A TREASURE TROVE OF MEMORIES

Having been away from home for more than two decades, I am doing all that I can to fit in and be assimilated in the systems. To take the stress out of this daunting task,I have chosen to take one day at a time.
Last week, my elderly mother gave me a heavy traveller’s bag to sort through at leisure. She never told me what its contents were and I had no idea what could be in it.

Three days later , I sat in the bedroom and rummaged through this bag. Nothing had prepared me for what I was seeing: sealed plastic bags containing several yellow Kodak photograph envelopes mixed with similar green Fujifilm ones filled with a lot of old photographs. I settled down happily and started going through them. Myself as a mother holding my first child in my arms while mother looked on with delight, a similar pose with both my second and third children. Their first smiles, first push-ups, their first steps, their baptisms and their first day at the nursery school. Each one of them blowing out the candles on their birthday cakes surrounded by their friends.

There were many other photographs of family and friends taken during the 80’s and early 90’s and those taken during my travels abroad. As I leafed through them, memories of those special people and moments came flooding in. The photographs were too beautiful and too clear to make me feel alive. They reminded me of the passage of time: each person had added on twenty years to her/his life and some had even passed on. Some of the children in those pictures had got married and now have children of their own. It was a treasure trove of memories that no one could take away from me not even time itself. Lost in this happy remembrance, my heart was filled with joy.

What I loved most about those photographs is that I had taken almost all of them with my simple Kodak camera. A lot has changed since then : the Kodak company founded in 1888 in USA was declared bankrupt in 2012 and has been struggling to re-invent itself and Fujifilm (1934) had to rebrand itself by using its core photographic technology to go into medical and imaging products.
This all happened after technology changed the photography Industry. Yes, Kodak invented the Digital camera and I still have my Kodak EasyShare V 1003 somewhere in the house.I used it to take graduation photographs for the same group I had photographed at birth and as they grew and advanced.

Fast forward today. Digital photography has become the order of the day: all Smart phones have Digital cameras within them. Anyone with a Smart phone be it a child , can take photographs,share them instantly, print them or store them in files on the Personal Computer. It has never been as easy as it is today to create memories of happy occasions and store them.
Yahoo’s Flickr and Google’s Picasa services can be used to store and create albums which you can share with friends. I think I will have to turn my treasure trove of photographs into an online storage form.
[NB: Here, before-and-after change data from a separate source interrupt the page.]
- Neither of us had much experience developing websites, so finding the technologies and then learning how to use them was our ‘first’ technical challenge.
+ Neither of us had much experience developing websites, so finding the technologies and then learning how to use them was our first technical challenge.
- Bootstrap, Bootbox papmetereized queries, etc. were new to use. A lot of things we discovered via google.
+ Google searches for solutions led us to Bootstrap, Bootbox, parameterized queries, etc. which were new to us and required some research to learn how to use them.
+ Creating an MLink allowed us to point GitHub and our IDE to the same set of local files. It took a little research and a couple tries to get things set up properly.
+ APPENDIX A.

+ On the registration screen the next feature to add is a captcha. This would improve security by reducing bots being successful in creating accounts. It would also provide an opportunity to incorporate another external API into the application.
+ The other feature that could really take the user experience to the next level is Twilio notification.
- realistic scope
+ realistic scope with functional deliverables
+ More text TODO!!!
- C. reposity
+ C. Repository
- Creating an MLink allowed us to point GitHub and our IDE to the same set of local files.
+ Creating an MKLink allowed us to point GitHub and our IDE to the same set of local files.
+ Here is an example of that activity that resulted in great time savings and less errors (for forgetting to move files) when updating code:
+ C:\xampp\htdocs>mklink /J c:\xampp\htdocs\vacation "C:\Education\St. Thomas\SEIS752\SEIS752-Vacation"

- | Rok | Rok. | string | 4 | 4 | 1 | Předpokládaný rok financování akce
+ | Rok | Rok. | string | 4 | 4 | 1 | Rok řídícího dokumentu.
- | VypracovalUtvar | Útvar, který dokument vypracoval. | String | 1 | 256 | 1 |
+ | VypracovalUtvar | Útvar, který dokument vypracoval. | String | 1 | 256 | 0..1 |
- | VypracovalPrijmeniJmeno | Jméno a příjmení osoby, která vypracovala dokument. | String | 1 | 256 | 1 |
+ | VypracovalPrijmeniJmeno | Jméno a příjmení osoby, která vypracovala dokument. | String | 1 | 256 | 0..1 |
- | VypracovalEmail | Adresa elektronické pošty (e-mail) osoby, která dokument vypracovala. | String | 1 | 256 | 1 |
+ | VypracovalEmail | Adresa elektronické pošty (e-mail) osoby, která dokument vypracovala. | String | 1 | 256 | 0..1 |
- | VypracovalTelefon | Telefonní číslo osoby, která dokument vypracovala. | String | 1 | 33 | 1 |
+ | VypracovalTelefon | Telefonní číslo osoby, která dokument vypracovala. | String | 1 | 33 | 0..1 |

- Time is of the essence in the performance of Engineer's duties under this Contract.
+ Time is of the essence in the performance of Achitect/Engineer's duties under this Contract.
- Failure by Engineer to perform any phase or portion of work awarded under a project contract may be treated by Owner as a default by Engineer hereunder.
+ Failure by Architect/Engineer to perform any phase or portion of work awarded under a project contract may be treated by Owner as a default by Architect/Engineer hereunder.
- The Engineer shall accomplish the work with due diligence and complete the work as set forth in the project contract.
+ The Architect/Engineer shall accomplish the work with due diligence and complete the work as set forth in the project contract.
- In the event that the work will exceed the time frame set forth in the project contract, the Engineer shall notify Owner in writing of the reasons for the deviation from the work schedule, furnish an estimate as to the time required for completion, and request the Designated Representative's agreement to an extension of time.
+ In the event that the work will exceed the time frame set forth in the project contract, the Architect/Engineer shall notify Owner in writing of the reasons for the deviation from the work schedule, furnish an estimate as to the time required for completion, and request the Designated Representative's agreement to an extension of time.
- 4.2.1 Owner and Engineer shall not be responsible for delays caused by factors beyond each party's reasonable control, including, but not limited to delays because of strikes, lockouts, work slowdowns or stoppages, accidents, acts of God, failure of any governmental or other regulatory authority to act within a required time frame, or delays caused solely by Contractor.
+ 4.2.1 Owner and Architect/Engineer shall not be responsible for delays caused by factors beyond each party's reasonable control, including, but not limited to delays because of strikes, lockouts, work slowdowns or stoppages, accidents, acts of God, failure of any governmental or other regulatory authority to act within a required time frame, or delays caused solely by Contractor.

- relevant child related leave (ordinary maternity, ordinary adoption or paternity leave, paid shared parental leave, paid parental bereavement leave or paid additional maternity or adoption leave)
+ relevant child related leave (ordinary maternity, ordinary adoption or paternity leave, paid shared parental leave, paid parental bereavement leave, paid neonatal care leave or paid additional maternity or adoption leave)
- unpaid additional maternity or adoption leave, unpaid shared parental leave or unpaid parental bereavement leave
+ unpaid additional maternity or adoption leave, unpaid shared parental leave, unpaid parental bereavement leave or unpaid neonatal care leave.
I had to thank my mother for having kept my photographs incredibly well . I learned from her that she had kept them wrapped up in that bag and kept it high in the ceiling for all these years! At first I was shocked but then I reminded myself that our country had gone through enough years of civil strife to demand people like my mother, to come out with ways of preserving their valuables.

I continue to be mystified by a picture that is well taken. Such a picture can speak lots of words, add flavour and richness to our lives.
I am encouraging all of you to keep taking good photographs and sharing them with family and friends.Organise them to build a lifetime collection. A few years from now , you will be proud and happy to live the treasured memories.
The English idiom that says: “A picture is worth a thousand words,” remains as relevant today as it did before technology changed the photography industry.